Rule-based metadata crosswalks using RDF

A case study using classification scheme mapping

Author: Dan Brickley <daniel.brickley@bristol.ac.uk>
Version: 1.0 (April 16th 1999)

Latest version: http://purl.org/net/rdf/papers/classmap/

Abstract

This document describes a simple worked demonstration showing how RDF combined with an inference engine can be used to provide integrated views of data organised using differing metadata vocabularies. We take as a common example the problem of integrating divergent but mappable subject-classification schemes. On the basis of this, we propose an extension of our approach as a possible formalism within which metadata harmonisation and 'crosswalk' agreements might be articulated.

STATUS NOTE

Warning! -- I believe some of the technical details of these examples are broken (badly cut'n'pasted from elsewhere etc.).

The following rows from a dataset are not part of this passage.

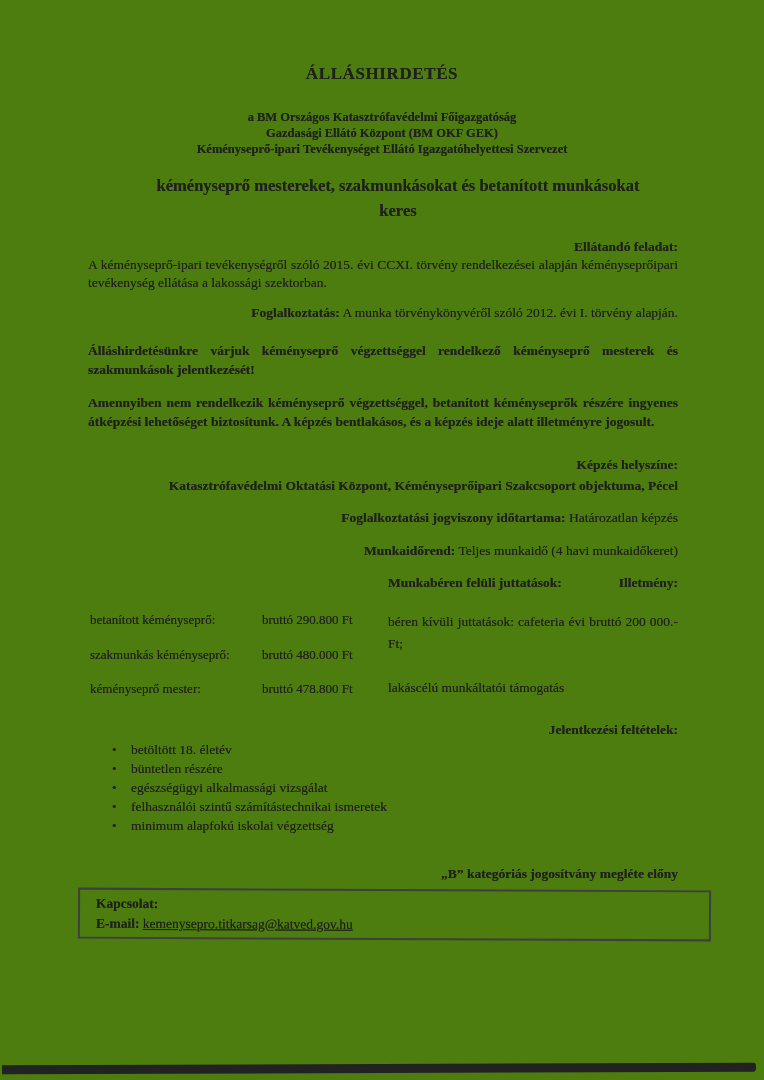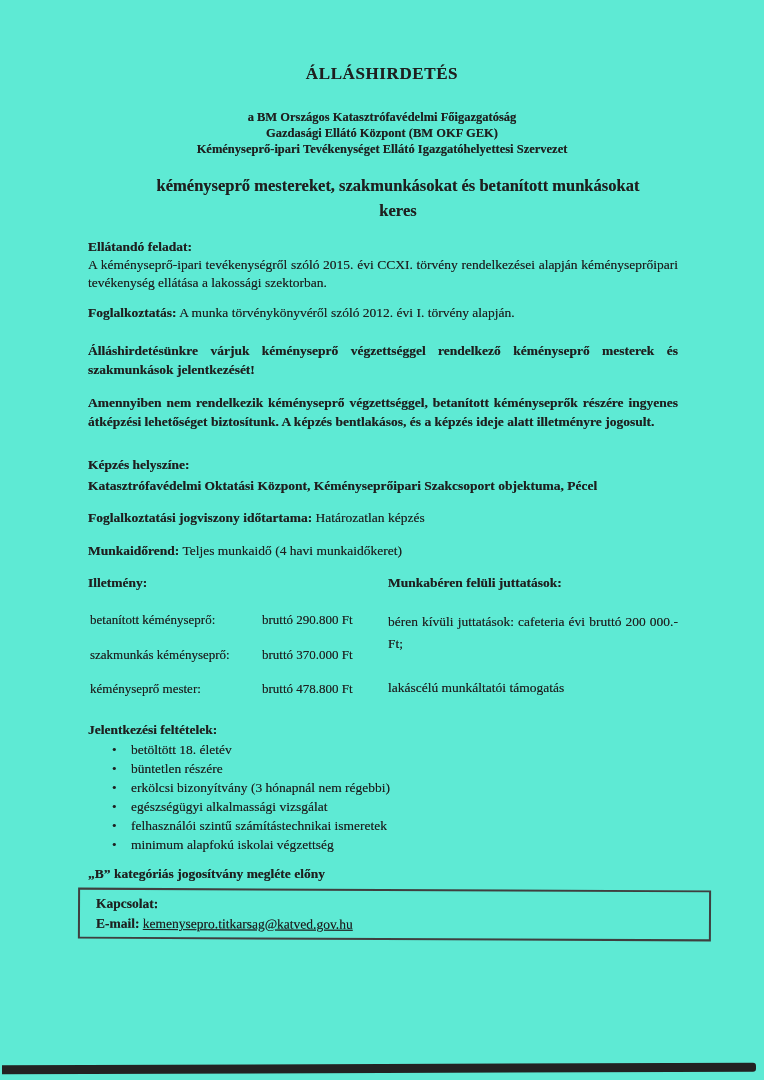--- a/index.html
+++ b/index.html
@@ -6,7 +6,7 @@
   .page{
     position:relative;
     width:764px;height:1080px;
-    background:#5eead4;
+    background:#4d7c0f;
     font-family:"Liberation Serif","DejaVu Serif",serif;
     color:#1f1f1f;
     overflow:hidden;

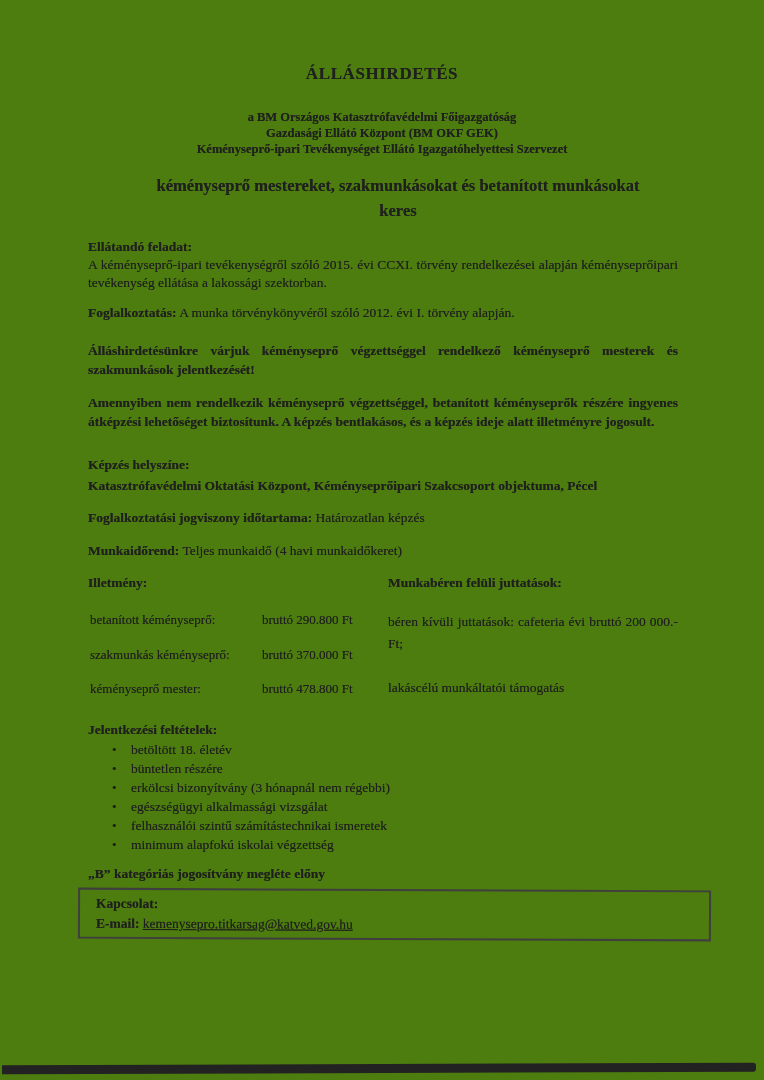--- a/index.html
+++ b/index.html
@@ -14,7 +14,7 @@
   }
   .abs{position:absolute;}
   .center{left:0;width:764px;text-align:center;}
-  .col{left:88px;width:590px;}
+  .col{left:88px;width:590px;text-align:right;}
   .bold{font-weight:bold;}
   .jf{text-align:justify;}
 

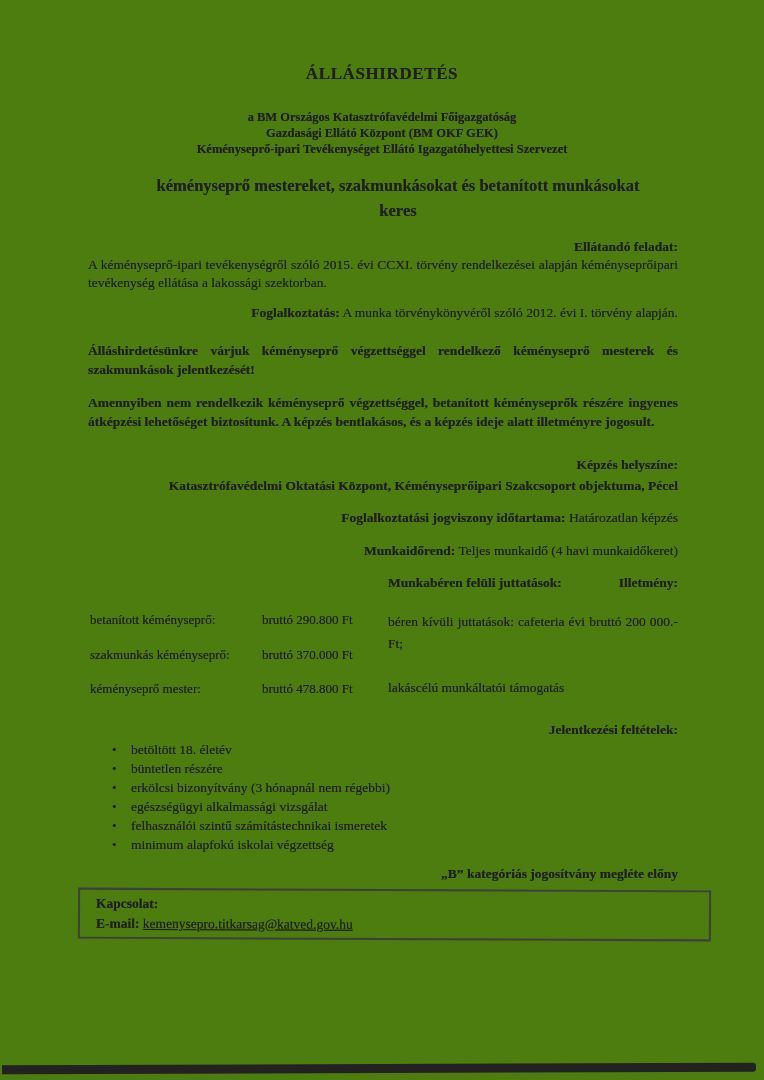--- a/index.html
+++ b/index.html
@@ -120,7 +120,7 @@
     </div>
     <div class="salary-row">
       <span class="salary-pos">szakmunkás kéményseprő:</span>
-      <span class="salary-amt">bruttó 370.000 Ft</span>
+      <span class="salary-amt">bruttó 480.000 Ft</span>
     </div>
     <div class="salary-row">
       <span class="salary-pos">kéményseprő mester:</span>

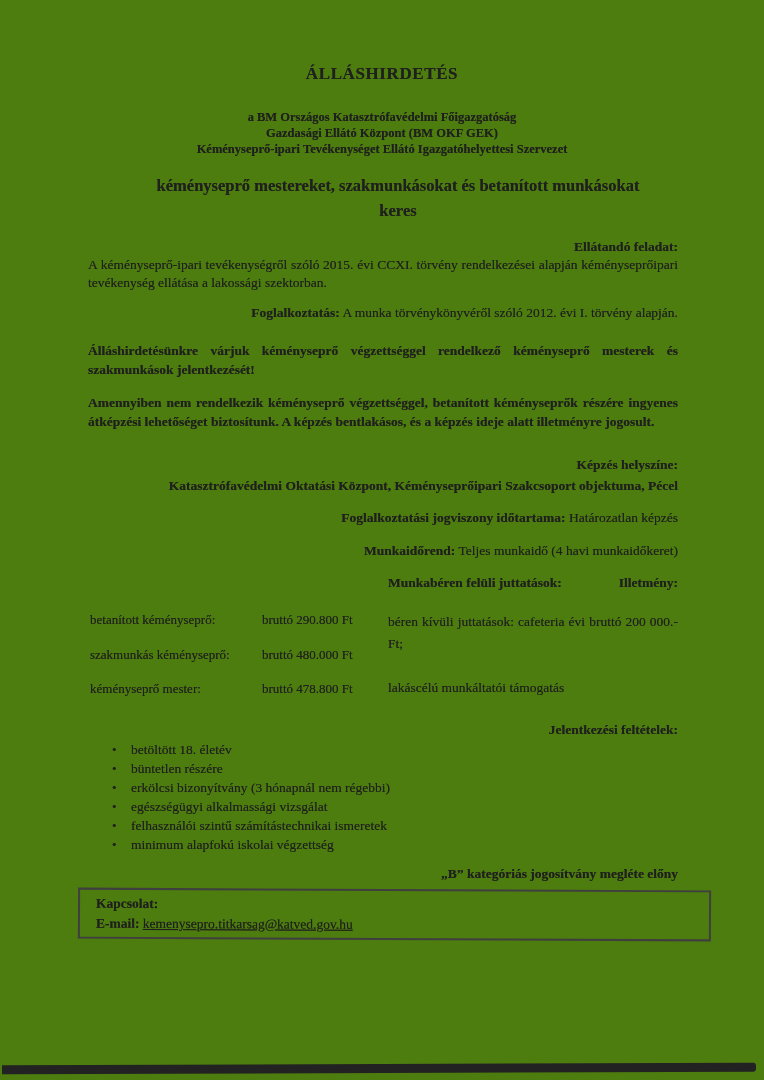--- a/index.html
+++ b/index.html
@@ -136,7 +136,6 @@
   <ul class="abs req-list">
     <li>betöltött 18. életév</li>
     <li>büntetlen részére</li>
-    <li>erkölcsi bizonyítvány (3 hónapnál nem régebbi)</li>
     <li>egészségügyi alkalmassági vizsgálat</li>
     <li>felhasználói szintű számítástechnikai ismeretek</li>
     <li>minimum alapfokú iskolai végzettség</li>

The mechanics of this have been demonstrated to work, but the specific examples here may contain bugs.
--dan


Background: A Common Problem

(Or... "Whatever happened to the Warwick Framework")

The data used here has been provided by two "Subject-based Internet gateways"[1]. The problem addressed in this demo is that such gateways, while providing well organised repositories of internet resource descriptions, invariably use different classification systems. In this case, we have a combination of data from Biz/ed (Business and Economics[1]) and SOSIG (Social Science resources [2]). Biz/ed uses a subset of the Dewey Decimal Classification, while SOSIG use a subset of the UDC scheme. The examples that follow explore the possibilities created by having a machine-understandable representation of both the classification data and of the relationships between different classification systems.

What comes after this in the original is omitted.